Das Trägheitsprinzip

In unserem Fluss gibt es wenig Fische. Eigentlich gibt es inzwischen gar keine mehr, — nachdem sich die ganze Stadt mit den neusten elektronisch-getesteten Importgeräten bewaffnet jahrelang darangemacht hatte, sie alle rauszufischen. Das gelang ihnen in wenigen Monaten; wenn irgendein schüchterner Zander oder ein listiger Hecht sich damals nicht von ihren Hifi-Wobblern verführen ließ wird er jetzt ruhig am Grund stehen bleiben und sich nicht zeigen. Aber einst… In alten Zeiten, aus denen mir schöne Schwarz-Weiß Bilder und Kindheitsträume geblieben sind, war der Fluss voll wie ein Suppentopf oder die Wannen im Fischgeschäft. Damals brauchte man nichts weiter als einer Rute und einem Haken, um etwas herauszuholen. Keiner, der mit einer Angel ans Ufer kam auch wenn er nicht mal wusste, an welchem Ende man sie halten muss, ging ohne einen Hecht nach Hause. Wir kleine Bengel hatten mittelmäßige Angelruten gefunden, bauten Rollen daran und befestigten die hoffnungslosesten Blinker und fingen was! Zehnjährige Jungs, die wir eine herumliegende Perücke entknotet und irgendeinen Angler um einen Ersatzblinker gebeten hatten, standen mitten am Strand, warfen aus und holten die Fische einfach mit den Händen heraus. Solche Zeiten waren das, aber was soll man erst über die morgendliche Wassershow der Karpfen und Brassen mit den schweren Aufplatschern sagen… Das war einmal.

Zu der Zeit, um die es hier geht losgehen in der Zeit um die es hier geht, gibt es wenig Fische. Der Fisch ist wählerisch geworden. Letzten Sommer biss der Hecht an einem schweren, geschuppten “Norytsch”-Blinker, in diesem Bügel des Rollenhalters zurück in diesem auf das Auge einer emaillierten Norwega, von denen insgesamt noch ein oder zwei von meinem Bruder übriggeblieben sind. Wir wohnen schon zwei Wochen am Ufer in einem Spanplattenhaus Rute schwingen und wir werden noch ungefähr zwei Wochen hier wohnen. Vollkommen allein. Wenn die Norwega alle sind, müssen wir wohl mit Lebendködern angeln, oder diese Beschäftigung ganz sein lassen, oder vielleicht eine Plötze mit dem Kopf auf Brot ziehen, so etwas heißt bei uns Verchobsda. Für Köder fahren wir nicht in die Stadt (es ist sowieso verboten, über die Stadt zu reden. Bis man uns abholen kommt, es gibt keine Stadt, sie existiert nicht — und außerdem haben wir kein Geld). Es geht nicht um die Fische.

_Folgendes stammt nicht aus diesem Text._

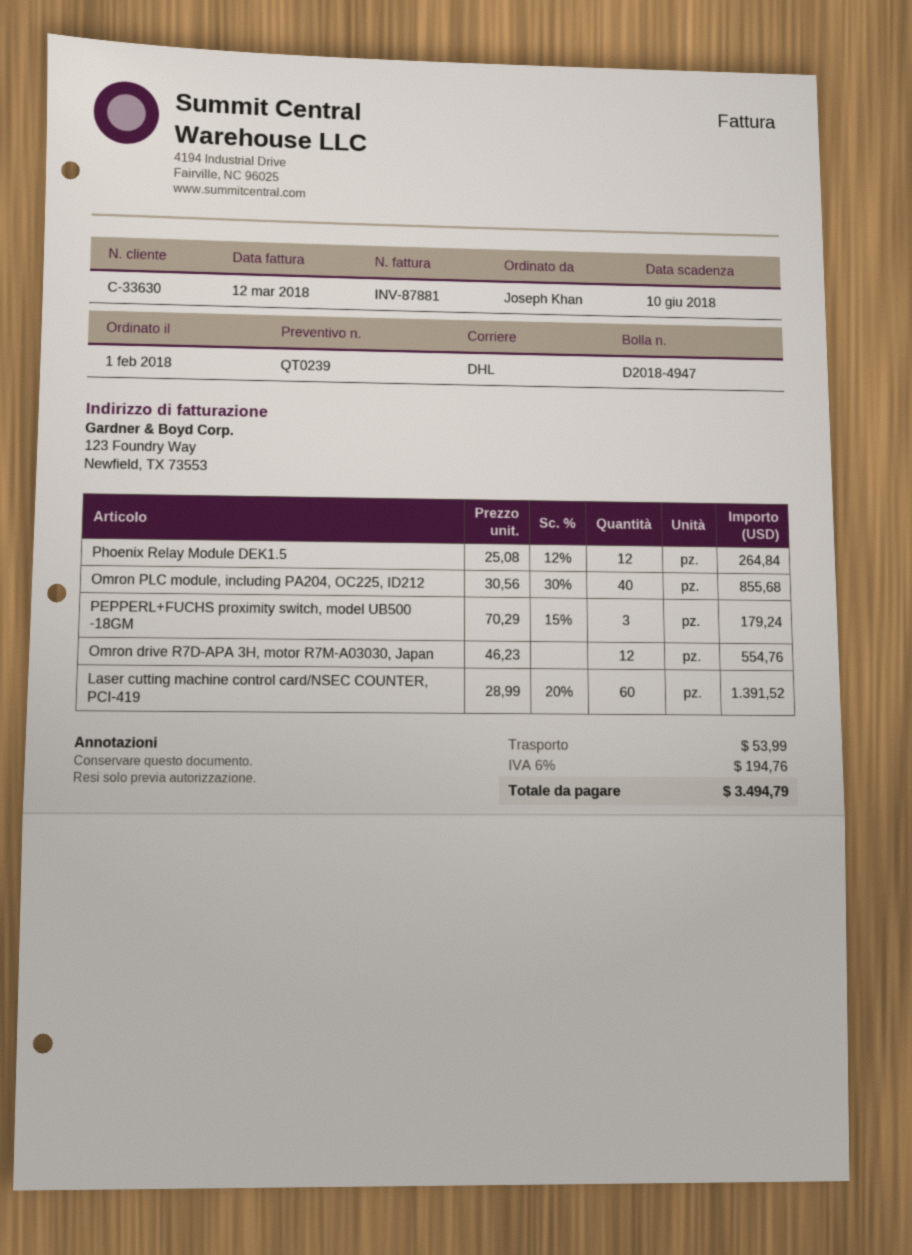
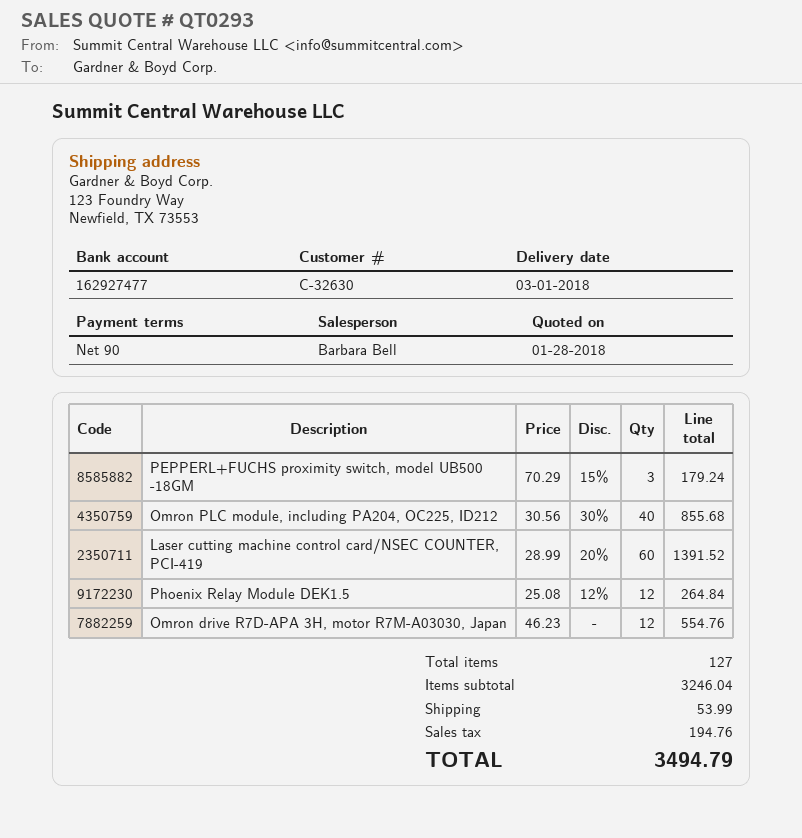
quote number: QT0239 -> QT0293
customer number: C-33630 -> C-32630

Manchmal – natürlich nicht öfter als einmal pro Saison, aber hin und wieder schon — beißt ein Raubfisch an den Köder, während dieser noch nach unten abtaucht, wobei er hin und her torkelnde Bewegungen macht; deshalb muss man, bevor man die Schnur aufrollen kann, erst einmal gehörig abrollen. Unser Fluss ist hier acht Meter tief, eine riesige Schlucht, deshalb phantasieren wir gern über sagenhafte Krokodile, die sich auf dem Grund verstecken und hoffen, dass ihnen ein Köder aus dem Himmel vor die Nase fällt. Diese mythischen Geschöpfe reizen immer wieder unser Interesse, indem sie an die Oberfläche kommen und mit ihren Schwänzen schlagen. Wahrscheinlich extra für uns; vielleicht waren das auch die Hechte, also unsere Kunden, aber wir glauben an die Existenz der Krokodile. Es kam schon vor, dass jemand die Riemen aus Metall und Seil zerbiss und die Ruten zerbrach; dass jemand an unserer superfesten Importschnur zurrte und riss; eine unbekannte Kraft das Boot stoppte und es überwarf und musste dann unausweichlich kurz vor unserem Kescher entkommen — ja da musste doch jemand sein!

Bisher hat unser größter Fang zwei Kilo gewogen. Aber es geht ja nicht um die Fische.